28.05.2020

The Wireshark Challenge: how to ensure the security of open-source projects with formal methods?

Meeting the security challenges arising from open-source projects with powerful analysis

Open-source software is a foundational element of our technological world today. WordPress, Linux, OpenSSL, or Nginx are just some examples of widely-used open-source programs. The large community of developers regularly contributes to the functionalities and security of these programs, libraries, or frameworks, making them more complete and robust. Thanks to this level of robustness and high security, the industrial world also benefits from open-source tools, even in mission-critical environments.
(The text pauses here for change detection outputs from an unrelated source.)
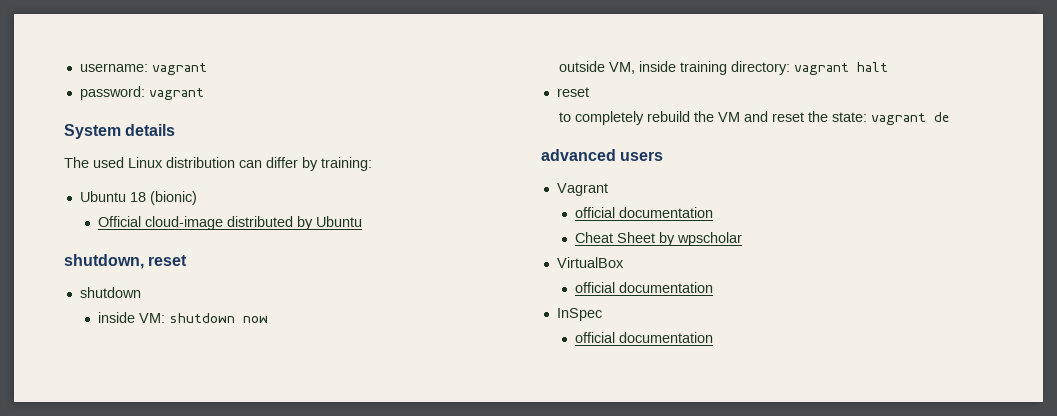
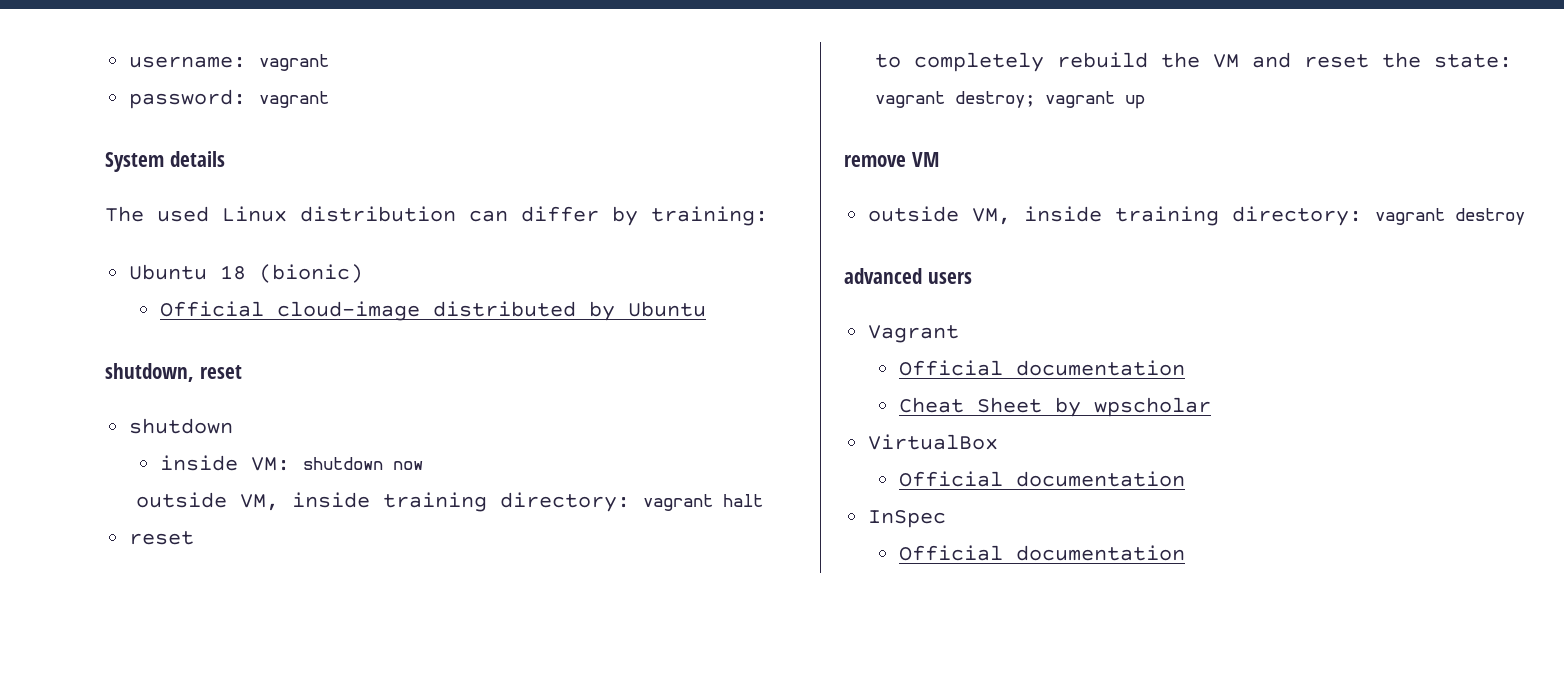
[934,112,951,122] de -> [955,91,1146,109] [844,152,939,167] [868,206,1526,226] destroy; vagrant up // remove VM // outside VM, inside training directory: vagrant destroy
[575,207,616,218] official -> [899,360,1004,376] Official
[575,282,616,293] official -> [899,471,1004,487] Official
[575,332,616,343] official -> [899,545,1004,561] Official

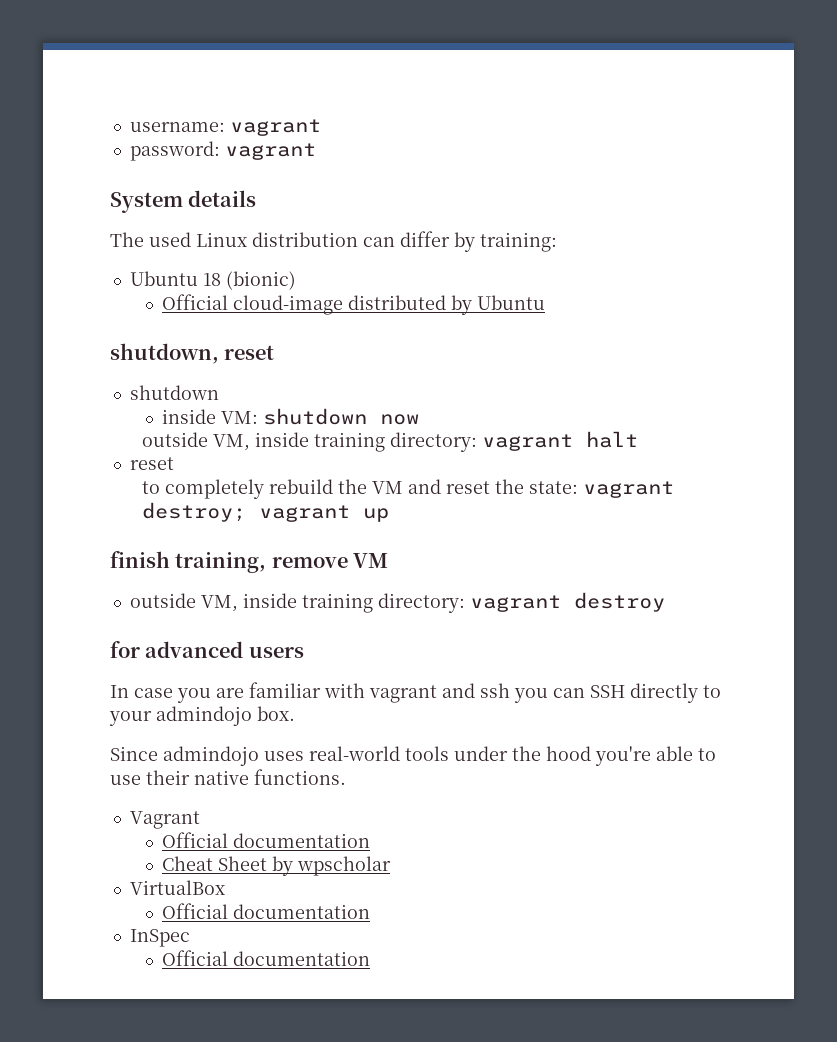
(1146, 102) none -> [110,551,267,573] finish training,
(1526, 216) none -> [110,641,140,658] for
(972, 278) none -> [110,682,721,703] [109,706,295,726] [110,746,716,766] [110,769,346,785] // In case you are familiar with vagrant and ssh you can SSH directly to your admindojo box. // Since admindojo uses real-world tools under the hood you're able to use their native functions.

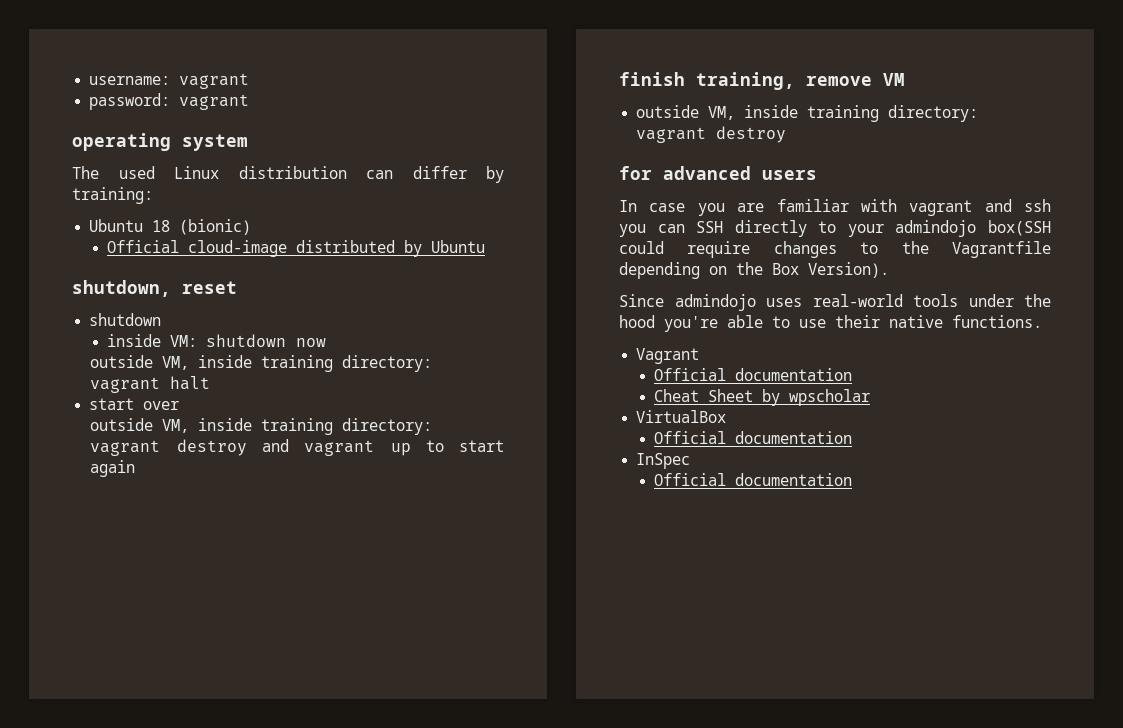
[110,190,257,213] System details -> [72,133,248,151] operating system
[129,457,174,470] [142,479,675,499] [142,502,247,522] reset // to completely rebuild the VM and reset the state: vagrant destroy; -> [89,398,180,410] [90,418,433,435] [90,439,290,456] start over // outside VM, inside training directory: vagrant destroy and
(390, 515) none -> [425,440,505,452] [90,460,136,477] to start again
[257,706,295,721] box. -> [988,220,1051,236] [619,241,1051,258] [619,262,889,279] box(SSH could require changes to the Vagrantfile depending on the Box Version).

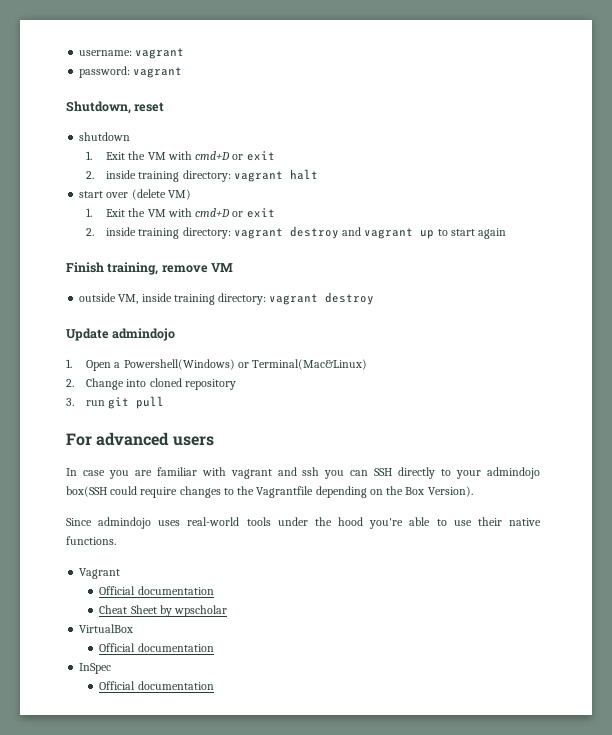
[72,133,248,151] [72,166,504,183] [72,187,153,204] [89,219,252,235] [107,240,486,257] [72,280,237,297] [89,313,162,326] [107,334,327,347] [90,355,190,370] operating system // The used Linux distribution can differ by training: // Ubuntu 18 (bionic) // Official cloud-image distributed by Ubuntu // shutdown, reset // shutdown // inside VM: shutdown now // outside VM, -> [66,101,165,114] [79,132,131,141] [86,151,275,161] [86,171,95,179] Shutdown, reset // shutdown // 1. Exit the VM with cmd+D or exit // 2.
[90,418,190,433] // outside VM, -> [131,189,191,200] [86,208,275,218] [86,228,95,236] (delete VM) // 1. Exit the VM with cmd+D or exit // 2.
[619,72,685,86] finish -> [66,262,104,273] Finish
[619,166,652,180] for -> [66,328,176,341] [66,359,368,371] [66,378,236,390] [66,396,165,409] [66,433,92,446] Update admindojo // 1. Open a Powershell(Windows) or Terminal(Mac&Linux) // 2. Change into cloned repository // 3. run git pull // For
The Challenge: providing the strongest possible bug-free guarantee using only existing tests

Here at TrustInSoft, we are also big fans of open-source software. Our product, TrustInSoft Analyzer, is a recognized expert[1] for software code verification through formal methods analysis and is used in a wide range of critical industries to ensure the security of C and C++ code. Its kernel is open-sourced: using it TrustInSoft has long contributed to open-source by analyzing the security of the source code of various open-source projects such as OpenSSL[2], SQLite[3], and ntpd[4], to name a few.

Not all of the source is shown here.